SIONlib  1.7.7
Scalable I/O library for parallel access to task-local files
Generic API

SIONlib generic API

Date: 5.09.2013

Introduction

The generic API of SIONlib is designed to implement a user-defined SIONlib parallel API. This new feature of SIONlib enables also SIONlib for those application, not using one of the SIONlib standard communication layers like MPI, OpenMP, or hybrid (MPI+OpenMP).

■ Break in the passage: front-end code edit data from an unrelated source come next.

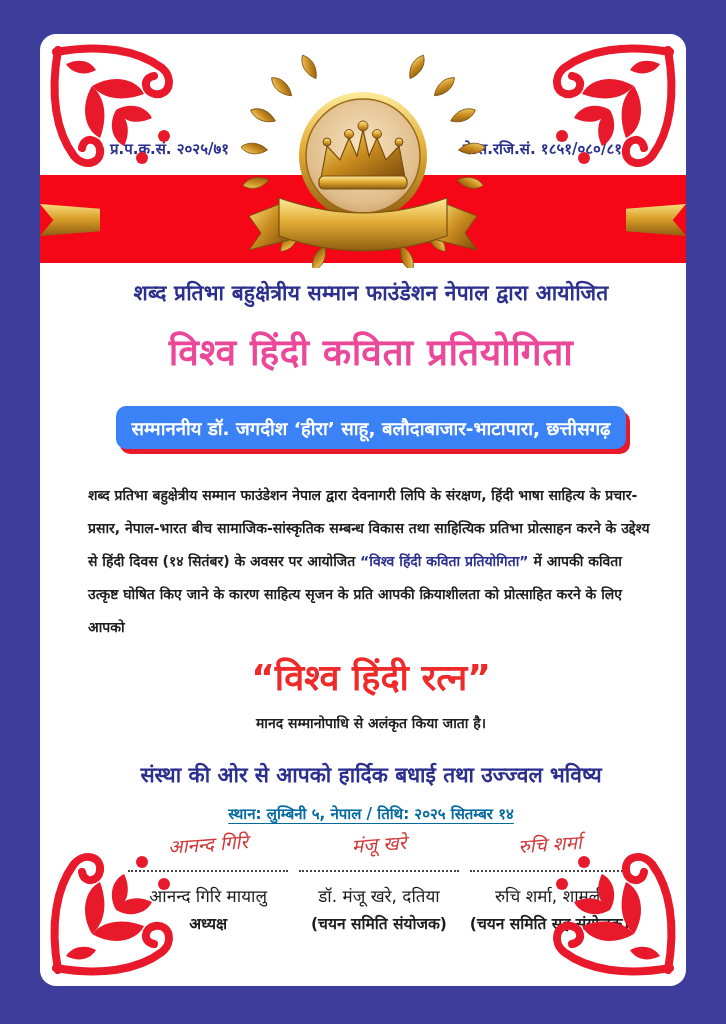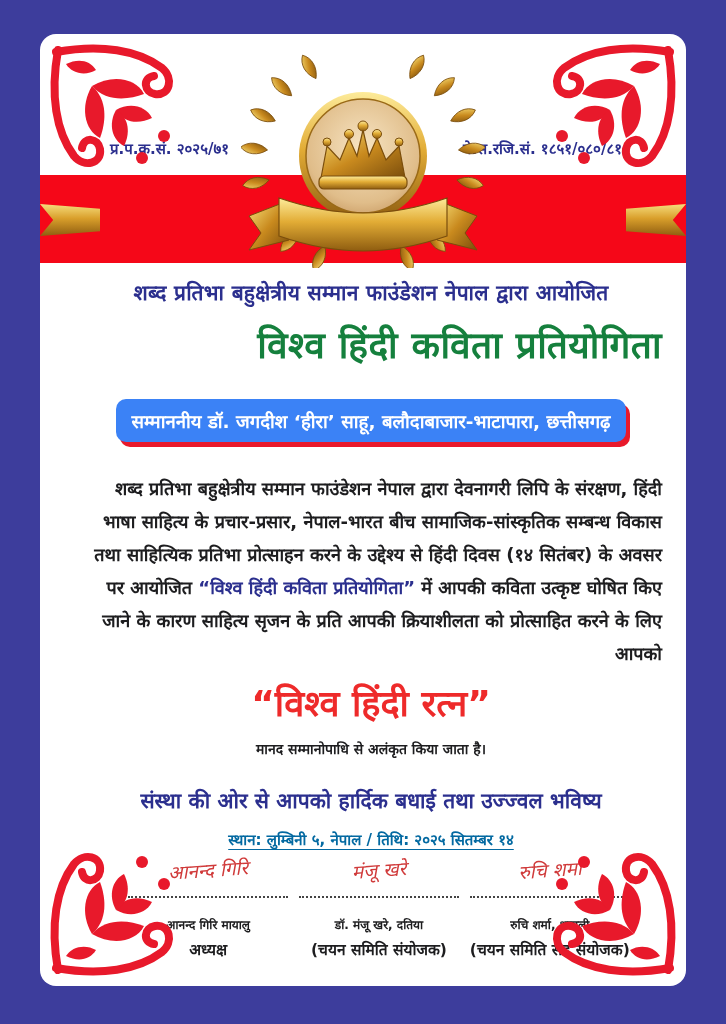--- a/index.html
+++ b/index.html
@@ -36,45 +36,45 @@
   }
   
   .corner{position:absolute;width:142px;height:142px;z-index:5;}
   .corner.tl{top:6px;left:6px;}
   .corner.tr{top:6px;right:6px;transform:scaleX(-1);}
   .corner.bl{bottom:6px;left:6px;transform:scaleY(-1);}
   .corner.br{bottom:6px;right:6px;transform:scale(-1,-1);}
   
   .content{position:relative;z-index:3;padding:244px 24px 0 24px;text-align:center;}
   .organizer{color:#2b2f8e;font-weight:bold;font-size:21px;letter-spacing:.2px;}
-  .event-title{color:#15803d;font-weight:bold;font-size:37px;margin-top:12px;letter-spacing:.5px;text-align:right;}
+  .event-title{color:#ec4899;font-weight:bold;font-size:37px;margin-top:19px;letter-spacing:.5px;}
   .recipient-box{
     display:inline-block;margin-top:30px;max-width:548px;
     background:#3b82f6;color:#ffffff;font-weight:bold;font-size:18.5px;
     padding:9px 16px;border-radius:10px;
     box-shadow:4px 5px 0 #e8192b;
   }
   .body-para{
-    margin:30px 0 0 8px;color:#1d1d1f;font-size:18px;font-weight:bold;
-    line-height:33px;text-align:right;
+    margin:30px 8px 0 8px;color:#1d1d1f;font-size:14px;font-weight:bold;
+    line-height:33px;text-align:left;
   }
   .body-para .hl{color:#2b2f8e;}
   .award-title{color:#ee2a2a;font-weight:bold;font-size:36px;margin-top:8px;}
   .award-line{color:#1d1d1f;font-weight:bold;font-size:14px;margin-top:12px;}
   .blessing{color:#2b2f8e;font-weight:bold;font-size:21px;line-height:31px;margin-top:28px;}
   .place-date{color:#0369a1;font-weight:bold;font-size:15px;margin-top:12px;text-decoration:underline;text-underline-offset:4px;}
   
   .sig-row{display:flex;justify-content:space-between;margin:34px 28px 0 44px;}
   .sig-block{position:relative;width:33%;text-align:center;}
   .sig-hand{
     position:absolute;top:-26px;left:50%;transform:translateX(-50%) rotate(-4deg);
     color:#d03a3a;font-style:italic;font-size:19px;white-space:nowrap;
   }
   .sig-dots{display:inline-block;width:160px;border-bottom:2px dotted #444;height:10px;}
-  .sig-name{color:#1d1d1f;font-weight:bold;font-size:12px;margin-top:14px;white-space:nowrap;}
+  .sig-name{color:#1d1d1f;font-weight:normal;font-size:17px;margin-top:8px;white-space:nowrap;}
   .sig-role{color:#1d1d1f;font-weight:bold;font-size:15.5px;margin-top:5px;white-space:nowrap;}
 </style>
 </head>
 <body>
 
 <svg width="0" height="0" style="position:absolute" aria-hidden="true">
   <defs>
     <linearGradient id="goldGrad" x1="0" y1="0" x2="0" y2="1">
       <stop offset="0" stop-color="#fdeB9a"></stop>
       <stop offset="0.45" stop-color="#e2ac35"></stop>

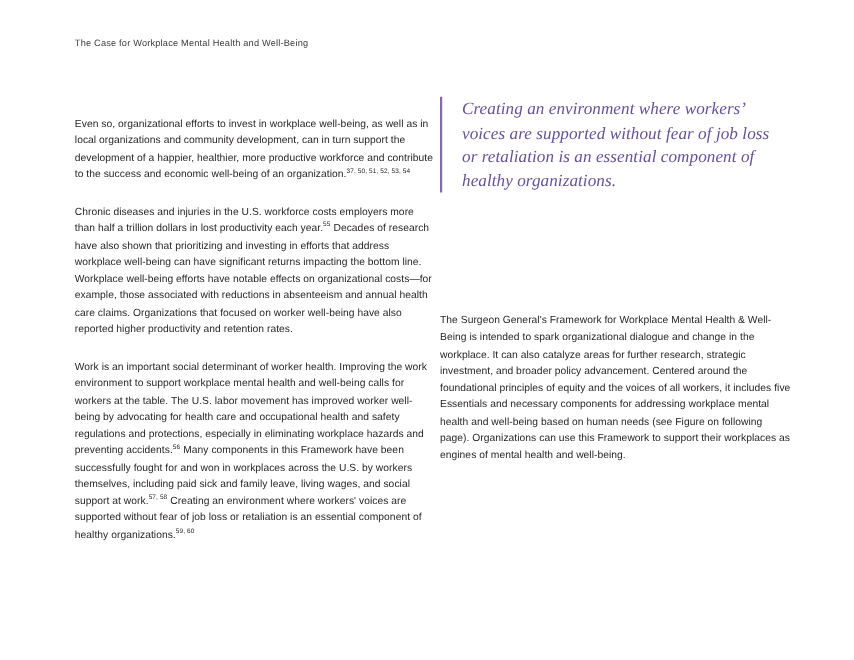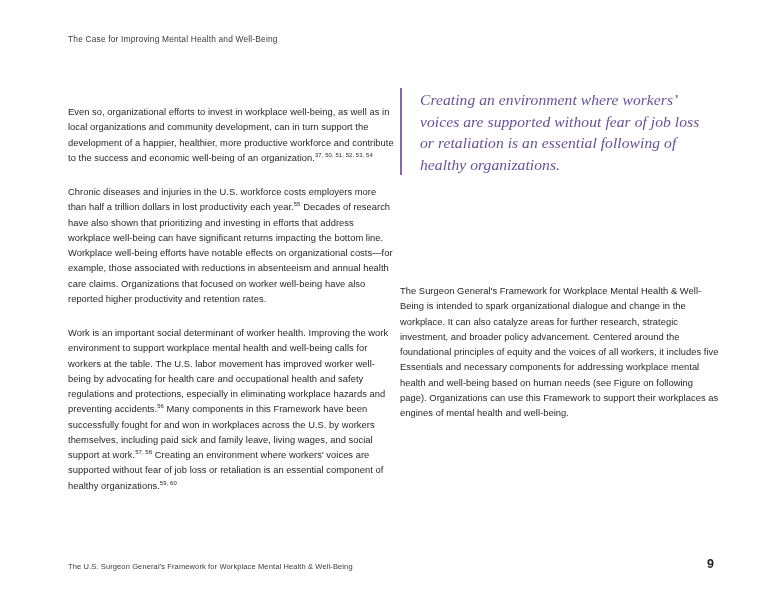--- a/index.html
+++ b/index.html
@@ -127,43 +127,39 @@
     font-size: 12.5px;
     font-weight: 700;
     color: #231f20;
   }
 </style>
 </head>
 <body>
 
 <div class="page">
 
-  <div class="running-head">The Case for Improving Mental Health and Well-Being</div>
+  <div class="running-head">The Case for Workplace Mental Health and Well-Being</div>
 
   <div class="columns">
 
     <div class="col-left">
 
       <p class="body-par"><span>Even so, organizational efforts to invest in workplace well-being, as well as in local organizations and community development, can in turn support the development of a happier, healthier, more productive workforce and contribute to the success and economic well-being of an organization.</span><sup class="ref">37, 50, 51, 52, 53, 54</sup></p>
 
       <p class="body-par"><span>Chronic diseases and injuries in the U.S. workforce costs employers more than half a trillion dollars in lost productivity each year.</span><sup class="ref">55</sup><span> Decades of research have also shown that prioritizing and investing in efforts that address workplace well-being can have significant returns impacting the bottom line. Workplace well-being efforts have notable effects on organizational costs—for example, those associated with reductions in absenteeism and annual health care claims. Organizations that focused on worker well-being have also reported higher productivity and retention rates.</span></p>
 
       <p class="body-par"><span>Work is an important social determinant of worker health. Improving the work environment to support workplace mental health and well-being calls for workers at the table. The U.S. labor movement has improved worker well-being by advocating for health care and occupational health and safety regulations and protections, especially in eliminating workplace hazards and preventing accidents.</span><sup class="ref">56</sup><span> Many components in this Framework have been successfully fought for and won in workplaces across the U.S. by workers themselves, including paid sick and family leave, living wages, and social support at work.</span><sup class="ref">57, 58</sup><span> Creating an environment where workers' voices are supported without fear of job loss or retaliation is an essential component of healthy organizations.</span><sup class="ref">59, 60</sup></p>
 
     </div>
 
   </div>
 
   <div class="pullquote">
     <div class="pullquote-rule"></div>
-    <div class="pullquote-text">Creating an environment where workers’ voices are supported without fear of job loss or retaliation is an essential following of healthy organizations.</div>
+    <div class="pullquote-text">Creating an environment where workers’ voices are supported without fear of job loss or retaliation is an essential component of healthy organizations.</div>
   </div>
 
   <div class="right-block">
     <p class="body-par">The Surgeon General's Framework for Workplace Mental Health &amp; Well-Being is intended to spark organizational dialogue and change in the workplace. It can also catalyze areas for further research, strategic investment, and broader policy advancement. Centered around the foundational principles of equity and the voices of all workers, it includes five Essentials and necessary components for addressing workplace mental health and well-being based on human needs (see Figure on following page). Organizations can use this Framework to support their workplaces as engines of mental health and well-being.</p>
   </div>
 
-  <div class="footer">
-    <div class="footer-title">The U.S. Surgeon General's Framework for Workplace Mental Health &amp; Well-Being</div>
-    <div class="footer-pagenum">9</div>
-  </div>
 
 </div>
 
 </body></html>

SIONlib requires only a few communication functions to collect and distributed meta-data information during open- and close-call among the parallel tasks. Most of these communication functions are collective operation like bcast, gather, or scatter.

Communications Groups

According to the existing SIONlib standard communication layer, SIONlib uses two different groups of tasks:

  • Global
    • This communication group includes all tasks which will be part of the SIONlib file operation (e.g. MPI_COMM_WORLD).
  • Local
    • SIONlib uses this communination group to collect those tasks which accesses same physical file.

A data structure has to be defined and allocated for the global commgroup before sion_open call and a pointer to the data structure has to be passed to sion_open as a parameter.

The local commgroup has to be created during sion file open. Therefore, a callback function fore create and free such a commgroup has to be registered. The callback functions for communication will get a pointer to one of these commgroup data structures afterwards as a parameter.

SIONlib uses both commgroups for communication: the global commgroup for example to collect and distribute task-to-file mapping information. The local commgroup will be used to collect and distribute file meta information (e.g. chunksizes). Callback functions are therefore required to be able to perform the implemented communication operation on both commgroup.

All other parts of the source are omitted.